/duckdf

🦆 SQL for R dataframes, with ducks

Primary LanguageRGNU General Public License v3.0GPL-3.0

🦆 Ducks all the way down

This is a convenience package for everyone who has a deep and abiding love affair with SQL (and ducks).

Instead of using other incredibly popular and useful packages like data.table or dplyr, one could use duckdf instead to slice and dice dataframes with SQL. Precedence exists in the sqldf package, but this one is better because it quacks.

It's also meant to be a bit of fun.

Quick Start

To install this package, first install duckdb:

install.packages("duckdb")

This package has been tested against the 0.2.4 version of duckdb

Then install duckdf with the remotes package.

# install.packages("remotes")
library("remotes")
remotes::install_github("phillc73/duckdf")
library("duckdf")

Usage

If you want to write "normal" SQL SELECT statements in an R function, against an existing dataframe:

duckdf("SELECT mpg, cyl FROM mtcars WHERE disp >= 200")

This registers the well known mtcars dataset as a virtual table in the duckdb database, then selects just the columns mpg and cyl, where the disp column is greater than 200.

In reality, this function is just a simple wrapper around a collection of DBI functions, such as dbConnect(), dbGetQuery(), dbDisconnect() and the duckdb function duckdb_register.

If you want to fly as fast as possible, the same query may be executed, but with the dataframe specifically named:

duckdf("SELECT mpg, cyl FROM mtcars WHERE disp >= 200", 
      df_name = "mtcars")

Defining a specific dataframe name in this way is slightly faster than allowing duckdf() to figure it out by making a decision based on the query string alone. As duckdf() uses string processing to decide the dataframe name to use when one is not defined, it is probably also more robust to do define one, although perhaps not as convenient.

Multiple dataframes may be named, to support joins:

  duckdf(
"SELECT origin, dest,
    COUNT(flight) AS num_flts,
    round(SUM(seats)) AS num_seats,
    round(AVG(arr_delay)) AS avg_delay
  FROM flights f LEFT OUTER JOIN planes p
    ON f.tailnum = p.tailnum
  WHERE distance BETWEEN 200 AND 300
    AND air_time IS NOT NULL
  GROUP BY origin, dest
  HAVING COUNT(flight) > 3000
  ORDER BY num_seats DESC, avg_delay ASC
  LIMIT 2;",
  df_name = c("flights", "planes")
        )

Joins of up to only two dataframes are supported where no specific dataframes are defined. See the nycflights13 benchmark example below for such an SQL query.

duckdf("SELECT mpg, cyl FROM mtcars WHERE disp >= 200",
      persist = TRUE)

The above is obviously the same SQL statement, however by using persist = TRUE an on-disk duckdb database is created in the current working directory. The name of the database will be the same as the first named dataframe.

The function duckdf::persist() may also be used directly.

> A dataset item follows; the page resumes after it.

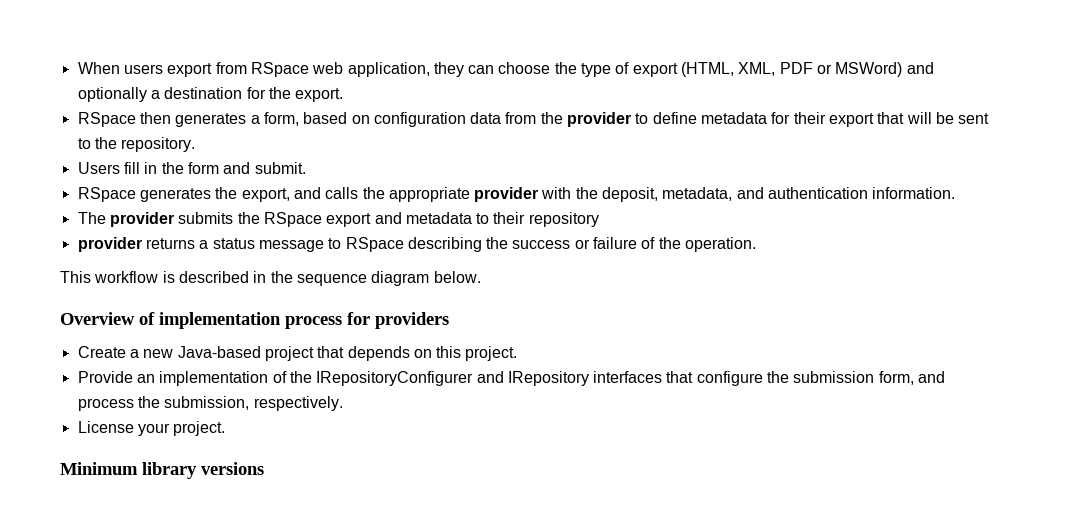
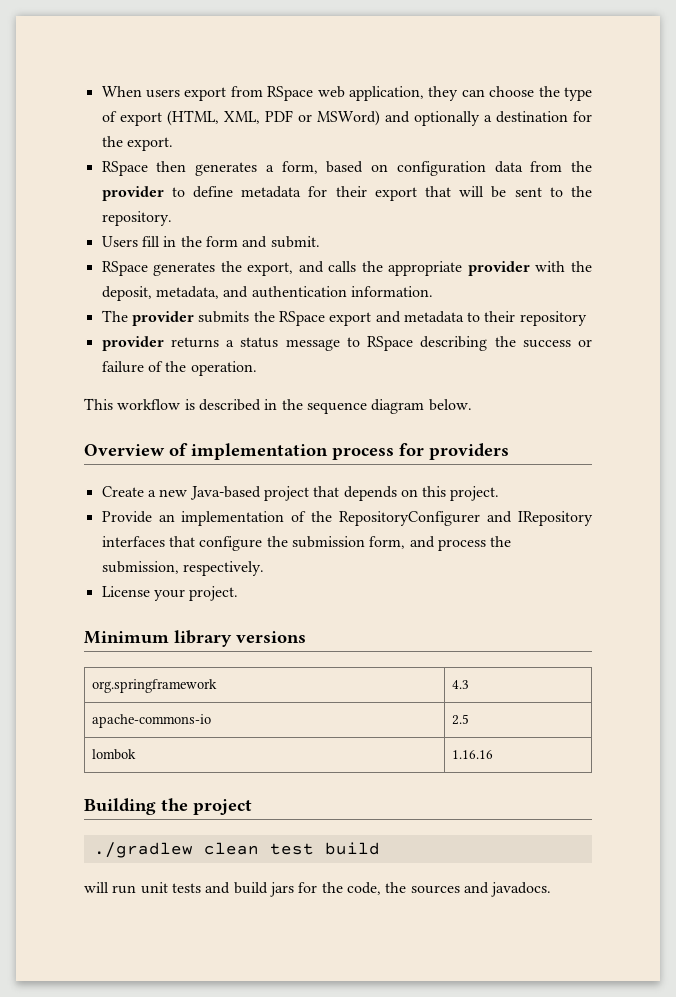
[316,371,474,386] IRepositoryConfigurer -> [339,511,481,526] RepositoryConfigurer
(264, 468) none -> [91,679,217,693] [451,680,469,689] [91,714,211,728] [451,714,469,725] [91,749,136,760] [451,750,493,759] [84,798,252,815] [93,842,380,858] [84,882,552,897] // org.springframework | 4.3 // apache-commons-io | 2.5 // lombok | 1.16.16 // Building the project // ./gradlew clean test build // will run unit tests and build jars for the code, the sources and javadocs.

duckdf::persist("SELECT mpg, cyl FROM mtcars WHERE disp >= 200")

It is also possible to define a specific on-disk database name, different from the dataframe name used in the query.

duckdf("SELECT mpg, cyl FROM mtcars WHERE disp >= 200",
      persist = TRUE,
      db_name = "mt_cars")

If you've already created a DuckDB database, or received one from the flock, it is possible to return some brief information about each table it contains. Assuming the database on disk is named mtcars

duckdf::gander("mtcars")

If the database is found in the current working directory, this returns a list of the first five rows from each table. Each list item name corresponds with the database table name. Databases with up to two tables are currently supported.

duckdf::gander("mtcars", show_types = TRUE)

This returns a named list as well, but the table column types are now shown.

This following function simply removes all traces of the duckdb called mtcars from the current working directory.

duckdf::cleanup("mtcars")

This package also supports DuckDB's CSV reader. In the spirit of R packages using obscure verbs to describe functions, in this package we have duckdf::ingest()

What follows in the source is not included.